----- TASK DATA

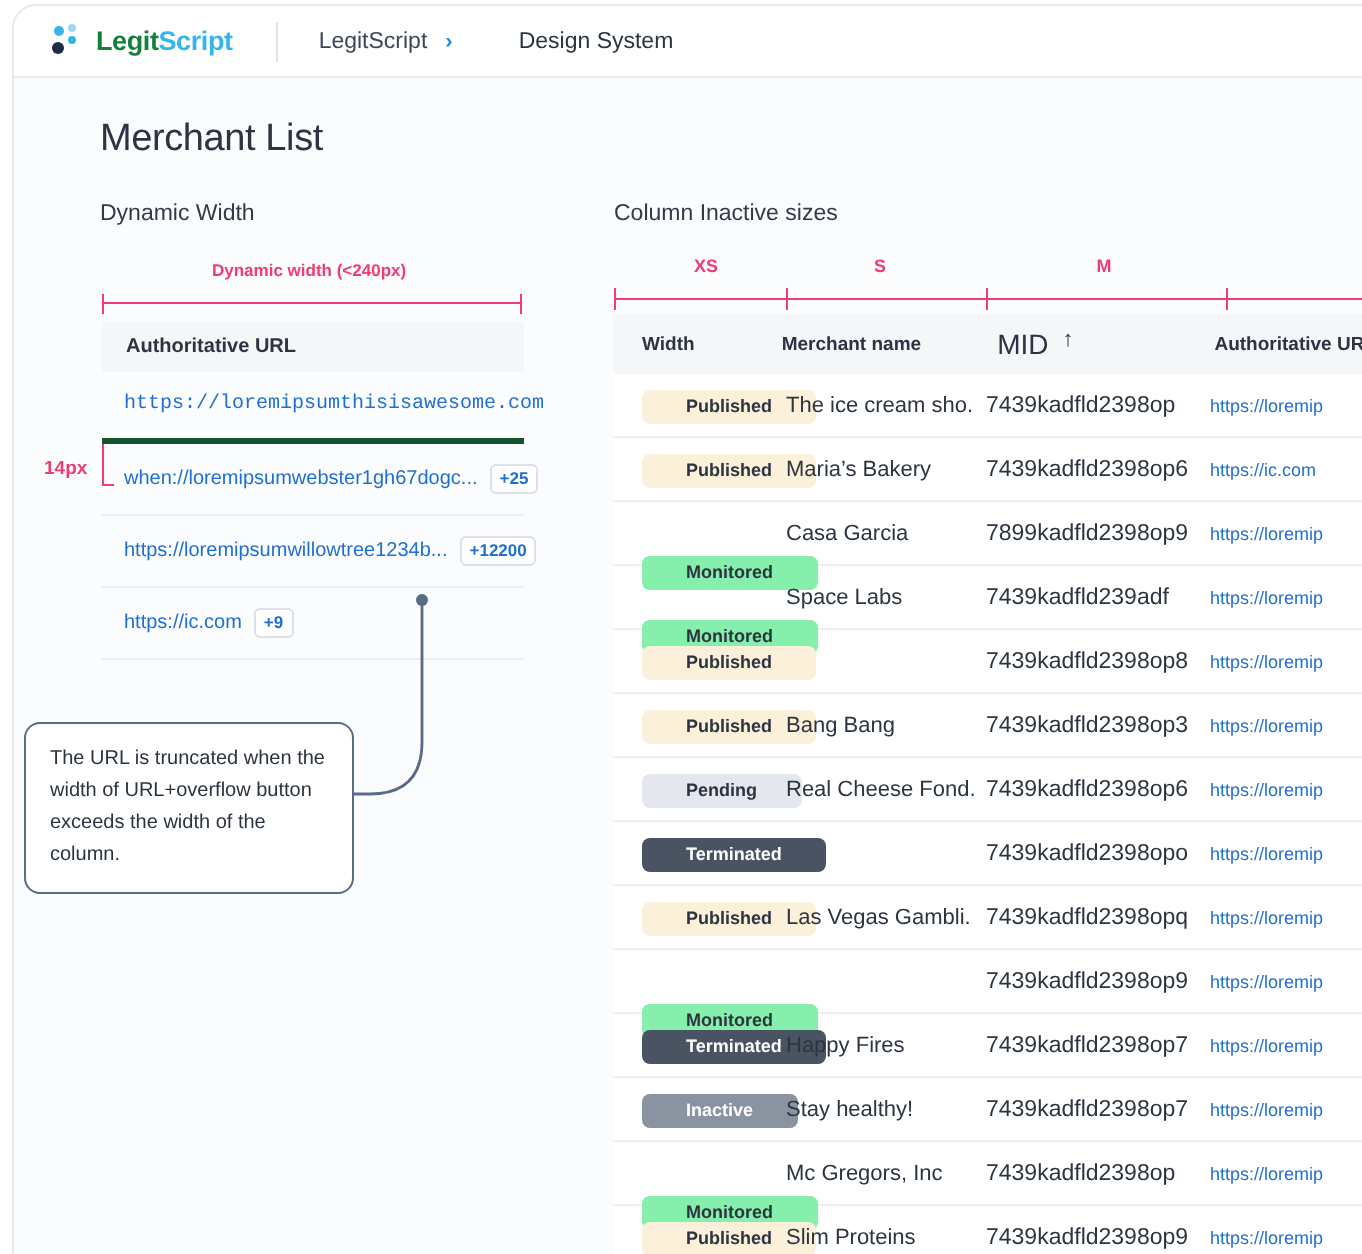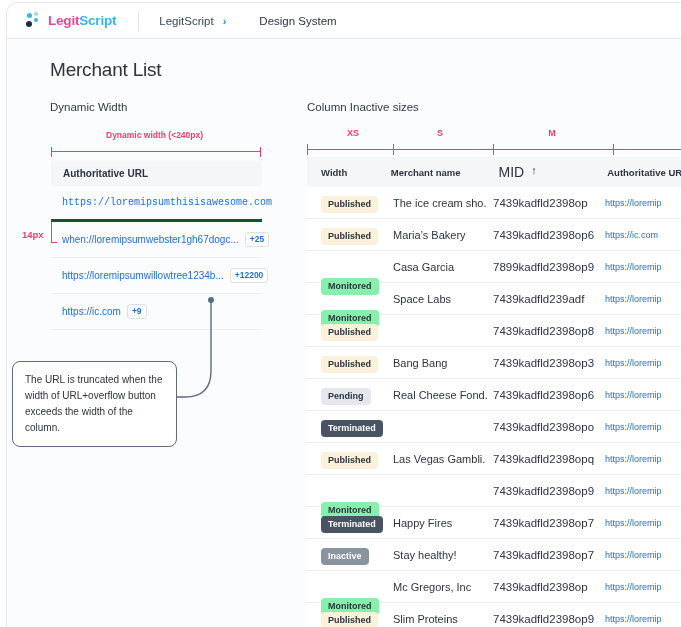--- a/index.html
+++ b/index.html
@@ -41,21 +41,21 @@
     display: flex; align-items: center;
     margin-left: 18px; gap: 5px;
   }
   .logo-mark { position: relative; width: 18px; height: 18px; }
   .logo-mark i { position: absolute; border-radius: 50%; display:block; }
   .d1 { width: 5px; height: 5px; background: #36b5e8; left: 2px;  top: 1px; }
   .d2 { width: 4px; height: 4px; background: #9fd9f2; left: 9px;  top: 0px; }
   .d3 { width: 4px; height: 4px; background: #36b5e8; left: 9px;  top: 6px; }
   .d4 { width: 6px; height: 6px; background: #1d2d44; left: 1px;  top: 9px; }
   .logo-text { font-size: 13.5px; font-weight: bold; letter-spacing: -0.2px; }
-  .logo-text .lg { color: #ec4899; }
+  .logo-text .lg { color: #15803d; }
   .logo-text .sc { color: #36b5e8; }
   .topbar-sep {
     width: 1px; height: 20px; background: #dfe3e8; margin-left: 22px;
   }
   .crumbs {
     display: flex; align-items: center; gap: 9px;
     margin-left: 20px; font-size: 11.5px; color: #3c4757;
   }
   .crumbs .chev { color: #1f8fe0; font-weight: bold; font-size: 11px; }
   .crumbs .crumb-current { color: #2b3542; margin-left: 24px; }
@@ -191,21 +191,21 @@
     border-bottom: 1px solid #eceef1;
     background: #ffffff;
   }
   .c-status { width: 86px; padding-left: 14px; }
   .c-merchant { width: 100px; font-size: 11px; color: #2b3440; white-space: nowrap; overflow: hidden; }
   .c-mid { width: 112px; font-size: 11.5px; color: #2b3440; white-space: nowrap; }
   .c-url { flex: 1; font-size: 9px; color: #1f6fd0; white-space: nowrap; }
 
   .badge {
     display: inline-block; font-size: 9px; font-weight: bold;
-    padding: 4px 7px; border-radius: 4px; line-height: 1; white-space: nowrap;
+    padding: 4px 22px; border-radius: 4px; line-height: 1; white-space: nowrap;
   }
   .badge-published  { background: #fbf0d9; color: #2b3440; }
   .badge-monitored  { background: #86efac; color: #2b3440; margin-top: 40px; }
   .badge-pending    { background: #e4e8ee; color: #2b3440; }
   .badge-terminated { background: #4a5361; color: #ffffff; }
   .badge-inactive   { background: #8a93a0; color: #ffffff; }
 </style>
 </head>
 <body>
 

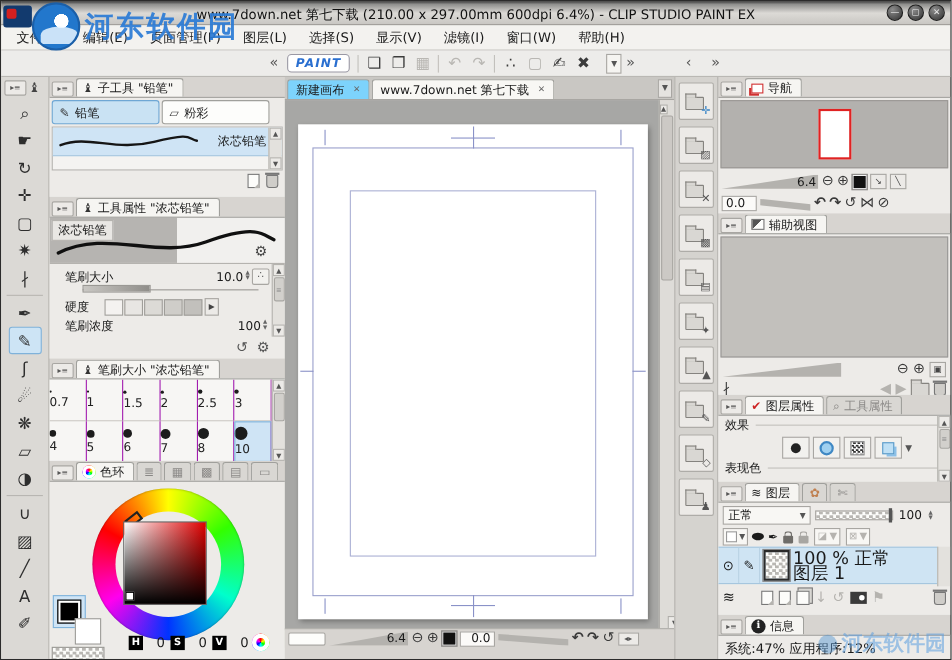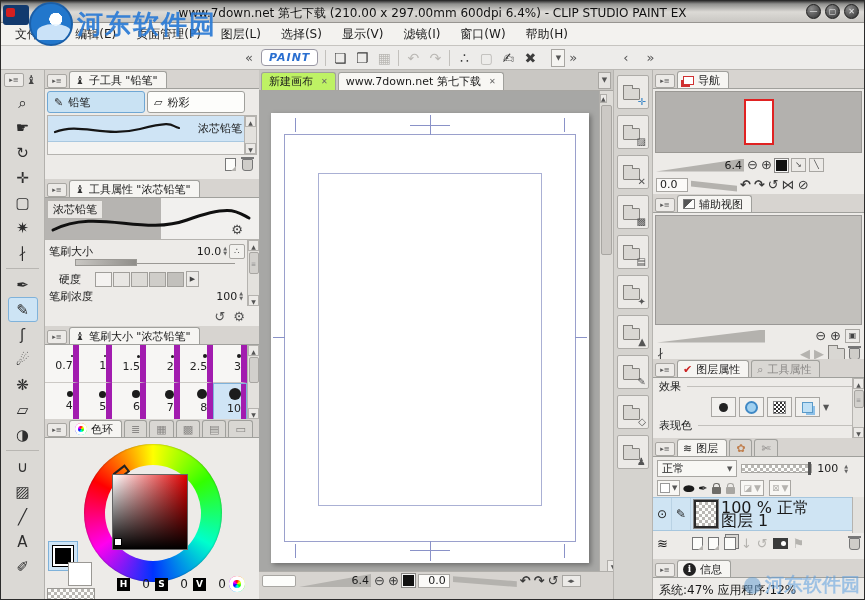--- a/index.html
+++ b/index.html
@@ -102,40 +102,40 @@
   .shape-lock.light::before{border-color:#a8a6a2}
 
   
   .tp-preview{position:relative;height:42px;margin:0;border-bottom:1px solid #b5b3af;
     background:linear-gradient(90deg,#b6b4b1 0 54%,#f1f0ee 54%)}
   .tp-chip{position:absolute;left:2px;top:2px;background:#e9e7e4;border:1px solid #b5b3af;
     padding:1px 5px;font-size:11px}
   .tp-wrench{position:absolute;right:16px;bottom:2px;font-size:13px;color:#444}
   .tp-props{position:absolute;left:0;right:12px;top:42px;height:62px;overflow:hidden;padding:3px 2px 0 4px}
   .tp-row{display:flex;align-items:center;height:16px}
-  .tp-lab{font-size:11px}
+  .tp-lab{margin-left:10px;font-size:11px}
   .tp-val{margin-left:auto;font-size:11px;width:34px;text-align:right}
   .spin{display:flex;flex-direction:column;font-size:5px;color:#666;line-height:5px;margin:0 2px}
   .dots-btn{width:16px;height:15px;border:1px solid #a8a6a2;background:#f2f1ee;font-size:9px;
     color:#555;text-align:center;line-height:13px;border-radius:2px}
   .tp-slider{position:relative;height:9px;margin:0 0 2px 26px}
   .tp-slider .line{position:absolute;left:0;top:4px;width:160px;height:1px;background:#9a9894}
   .tp-slider .fill{position:absolute;left:0;top:0;width:62px;height:7px;
     background:linear-gradient(90deg,#c9c7c3,#8f8d89);border:1px solid #9a9894}
   .hard-boxes{display:flex;gap:1px;margin-left:14px}
   .hard-boxes i{width:17px;height:15px;border:1px solid #a09e9a}
   .tp-arr{width:13px;height:16px;border:1px solid #a8a6a2;background:#eceae7;font-size:7px;color:#444;
     text-align:center;line-height:15px;margin-left:2px}
   .tp-foot{position:absolute;right:14px;bottom:2px;display:flex;gap:8px;font-size:13px;color:#555}
 
   
   .bs-grid{position:absolute;left:0;top:0;right:12px;bottom:0;display:grid;
     grid-template-columns:repeat(6,1fr);grid-template-rows:38px 37px;background:#f7f6f4}
-  .bs-cell{border-right:6px solid #a21caf;border-bottom:1px solid #ccc9c5;position:relative;
-    display:flex;flex-direction:column;align-items:flex-end}
+  .bs-cell{border-right:1px solid #a21caf;border-bottom:1px solid #ccc9c5;position:relative;
+    display:flex;flex-direction:column;align-items:flex-start}
   .bs-cell.selected{background:#cfe4f5;outline:1px solid #7fb2da;outline-offset:-1px}
   .bs-dot{border-radius:50%;background:#1c1c1c;flex:none}
   .bs-num{font-size:11px;color:#222;margin-top:2px}
 
   
   .cw-ring{position:absolute;left:39px;top:6px;width:138px;height:138px;border-radius:50%;
     background:conic-gradient(#ff0,#3f0 16%,#0fc 33%,#03f 50%,#f0e 66%,#f00 83%,#ff0);
     box-shadow:inset 0 0 2px rgba(0,0,0,.4)}
   .cw-hole{position:absolute;left:21px;top:21px;width:96px;height:96px;border-radius:50%;background:#edebe8}
   .cw-sv{position:absolute;left:68px;top:37px;width:74px;height:74px;
@@ -157,21 +157,21 @@
     text-align:center;line-height:13px}
   .hsv-val{width:15px;font-size:12px;text-align:right}
   .cw-toggle{position:absolute;right:14px;top:138px;width:16px;height:16px;border-radius:50%;
     background:conic-gradient(#f00,#ff0,#0f0,#0ff,#00f,#f0f,#f00);box-shadow:inset 0 0 0 4px #fff}
 
   
   .canvas-dock{position:absolute;left:258px;top:69px;width:354px;bottom:0;background:#d7d4d0}
   .doc-tabs{height:21px;background:#c9c7c3;border-bottom:1px solid #a8a6a2;display:flex;
     align-items:flex-end;padding:0 2px;gap:2px}
   .doc-tab{height:18px;border:1px solid #a0a09c;border-bottom:0;border-radius:3px 3px 0 0;
-    background:#bef264;display:flex;align-items:center;gap:8px;padding:0 7px;font-size:11px;white-space:nowrap}
+    background:#7dd3fc;display:flex;align-items:center;gap:8px;padding:0 7px;font-size:11px;white-space:nowrap}
   .doc-tab.active{background:#f8f7f4}
   .tab-close{font-size:8px;color:#666}
   .doc-tab-fill{flex:1}
   .doc-drop{width:13px;height:17px;border:1px solid #a8a6a2;background:#e5e3e0;font-size:7px;
     color:#555;text-align:center;line-height:15px;margin-bottom:1px}
   .viewport{position:absolute;left:0;top:21px;right:14px;height:482px;background:#a7a7a5;overflow:hidden}
   .page{position:absolute;left:12px;top:22px;width:318px;height:450px;background:#fff;
     box-shadow:2px 2px 5px rgba(0,0,0,.35)}
   .g{position:absolute;background:#8a92c8}
   .bleed-box{position:absolute;left:13px;right:13px;top:21px;bottom:21px;border:1px solid #9aa0cc}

----------

▸ DIRECTIONS FOR THIS TASK
Without the images, output all the entries exactly as they stand.

▸ RESPONSE TO THE TASK
--- a/index.html
+++ b/index.html
@@ -41,21 +41,21 @@
     display: flex; align-items: center;
     margin-left: 18px; gap: 5px;
   }
   .logo-mark { position: relative; width: 18px; height: 18px; }
   .logo-mark i { position: absolute; border-radius: 50%; display:block; }
   .d1 { width: 5px; height: 5px; background: #36b5e8; left: 2px;  top: 1px; }
   .d2 { width: 4px; height: 4px; background: #9fd9f2; left: 9px;  top: 0px; }
   .d3 { width: 4px; height: 4px; background: #36b5e8; left: 9px;  top: 6px; }
   .d4 { width: 6px; height: 6px; background: #1d2d44; left: 1px;  top: 9px; }
   .logo-text { font-size: 13.5px; font-weight: bold; letter-spacing: -0.2px; }
-  .logo-text .lg { color: #ec4899; }
+  .logo-text .lg { color: #15803d; }
   .logo-text .sc { color: #36b5e8; }
   .topbar-sep {
     width: 1px; height: 20px; background: #dfe3e8; margin-left: 22px;
   }
   .crumbs {
     display: flex; align-items: center; gap: 9px;
     margin-left: 20px; font-size: 11.5px; color: #3c4757;
   }
   .crumbs .chev { color: #1f8fe0; font-weight: bold; font-size: 11px; }
   .crumbs .crumb-current { color: #2b3542; margin-left: 24px; }
@@ -191,21 +191,21 @@
     border-bottom: 1px solid #eceef1;
     background: #ffffff;
   }
   .c-status { width: 86px; padding-left: 14px; }
   .c-merchant { width: 100px; font-size: 11px; color: #2b3440; white-space: nowrap; overflow: hidden; }
   .c-mid { width: 112px; font-size: 11.5px; color: #2b3440; white-space: nowrap; }
   .c-url { flex: 1; font-size: 9px; color: #1f6fd0; white-space: nowrap; }
 
   .badge {
     display: inline-block; font-size: 9px; font-weight: bold;
-    padding: 4px 7px; border-radius: 4px; line-height: 1; white-space: nowrap;
+    padding: 4px 22px; border-radius: 4px; line-height: 1; white-space: nowrap;
   }
   .badge-published  { background: #fbf0d9; color: #2b3440; }
   .badge-monitored  { background: #86efac; color: #2b3440; margin-top: 40px; }
   .badge-pending    { background: #e4e8ee; color: #2b3440; }
   .badge-terminated { background: #4a5361; color: #ffffff; }
   .badge-inactive   { background: #8a93a0; color: #ffffff; }
 </style>
 </head>
 <body>
 

--- a/index.html
+++ b/index.html
@@ -102,40 +102,40 @@
   .shape-lock.light::before{border-color:#a8a6a2}
 
   
   .tp-preview{position:relative;height:42px;margin:0;border-bottom:1px solid #b5b3af;
     background:linear-gradient(90deg,#b6b4b1 0 54%,#f1f0ee 54%)}
   .tp-chip{position:absolute;left:2px;top:2px;background:#e9e7e4;border:1px solid #b5b3af;
     padding:1px 5px;font-size:11px}
   .tp-wrench{position:absolute;right:16px;bottom:2px;font-size:13px;color:#444}
   .tp-props{position:absolute;left:0;right:12px;top:42px;height:62px;overflow:hidden;padding:3px 2px 0 4px}
   .tp-row{display:flex;align-items:center;height:16px}
-  .tp-lab{font-size:11px}
+  .tp-lab{margin-left:10px;font-size:11px}
   .tp-val{margin-left:auto;font-size:11px;width:34px;text-align:right}
   .spin{display:flex;flex-direction:column;font-size:5px;color:#666;line-height:5px;margin:0 2px}
   .dots-btn{width:16px;height:15px;border:1px solid #a8a6a2;background:#f2f1ee;font-size:9px;
     color:#555;text-align:center;line-height:13px;border-radius:2px}
   .tp-slider{position:relative;height:9px;margin:0 0 2px 26px}
   .tp-slider .line{position:absolute;left:0;top:4px;width:160px;height:1px;background:#9a9894}
   .tp-slider .fill{position:absolute;left:0;top:0;width:62px;height:7px;
     background:linear-gradient(90deg,#c9c7c3,#8f8d89);border:1px solid #9a9894}
   .hard-boxes{display:flex;gap:1px;margin-left:14px}
   .hard-boxes i{width:17px;height:15px;border:1px solid #a09e9a}
   .tp-arr{width:13px;height:16px;border:1px solid #a8a6a2;background:#eceae7;font-size:7px;color:#444;
     text-align:center;line-height:15px;margin-left:2px}
   .tp-foot{position:absolute;right:14px;bottom:2px;display:flex;gap:8px;font-size:13px;color:#555}
 
   
   .bs-grid{position:absolute;left:0;top:0;right:12px;bottom:0;display:grid;
     grid-template-columns:repeat(6,1fr);grid-template-rows:38px 37px;background:#f7f6f4}
-  .bs-cell{border-right:6px solid #a21caf;border-bottom:1px solid #ccc9c5;position:relative;
-    display:flex;flex-direction:column;align-items:flex-end}
+  .bs-cell{border-right:1px solid #a21caf;border-bottom:1px solid #ccc9c5;position:relative;
+    display:flex;flex-direction:column;align-items:flex-start}
   .bs-cell.selected{background:#cfe4f5;outline:1px solid #7fb2da;outline-offset:-1px}
   .bs-dot{border-radius:50%;background:#1c1c1c;flex:none}
   .bs-num{font-size:11px;color:#222;margin-top:2px}
 
   
   .cw-ring{position:absolute;left:39px;top:6px;width:138px;height:138px;border-radius:50%;
     background:conic-gradient(#ff0,#3f0 16%,#0fc 33%,#03f 50%,#f0e 66%,#f00 83%,#ff0);
     box-shadow:inset 0 0 2px rgba(0,0,0,.4)}
   .cw-hole{position:absolute;left:21px;top:21px;width:96px;height:96px;border-radius:50%;background:#edebe8}
   .cw-sv{position:absolute;left:68px;top:37px;width:74px;height:74px;
@@ -157,21 +157,21 @@
     text-align:center;line-height:13px}
   .hsv-val{width:15px;font-size:12px;text-align:right}
   .cw-toggle{position:absolute;right:14px;top:138px;width:16px;height:16px;border-radius:50%;
     background:conic-gradient(#f00,#ff0,#0f0,#0ff,#00f,#f0f,#f00);box-shadow:inset 0 0 0 4px #fff}
 
   
   .canvas-dock{position:absolute;left:258px;top:69px;width:354px;bottom:0;background:#d7d4d0}
   .doc-tabs{height:21px;background:#c9c7c3;border-bottom:1px solid #a8a6a2;display:flex;
     align-items:flex-end;padding:0 2px;gap:2px}
   .doc-tab{height:18px;border:1px solid #a0a09c;border-bottom:0;border-radius:3px 3px 0 0;
-    background:#bef264;display:flex;align-items:center;gap:8px;padding:0 7px;font-size:11px;white-space:nowrap}
+    background:#7dd3fc;display:flex;align-items:center;gap:8px;padding:0 7px;font-size:11px;white-space:nowrap}
   .doc-tab.active{background:#f8f7f4}
   .tab-close{font-size:8px;color:#666}
   .doc-tab-fill{flex:1}
   .doc-drop{width:13px;height:17px;border:1px solid #a8a6a2;background:#e5e3e0;font-size:7px;
     color:#555;text-align:center;line-height:15px;margin-bottom:1px}
   .viewport{position:absolute;left:0;top:21px;right:14px;height:482px;background:#a7a7a5;overflow:hidden}
   .page{position:absolute;left:12px;top:22px;width:318px;height:450px;background:#fff;
     box-shadow:2px 2px 5px rgba(0,0,0,.35)}
   .g{position:absolute;background:#8a92c8}
   .bleed-box{position:absolute;left:13px;right:13px;top:21px;bottom:21px;border:1px solid #9aa0cc}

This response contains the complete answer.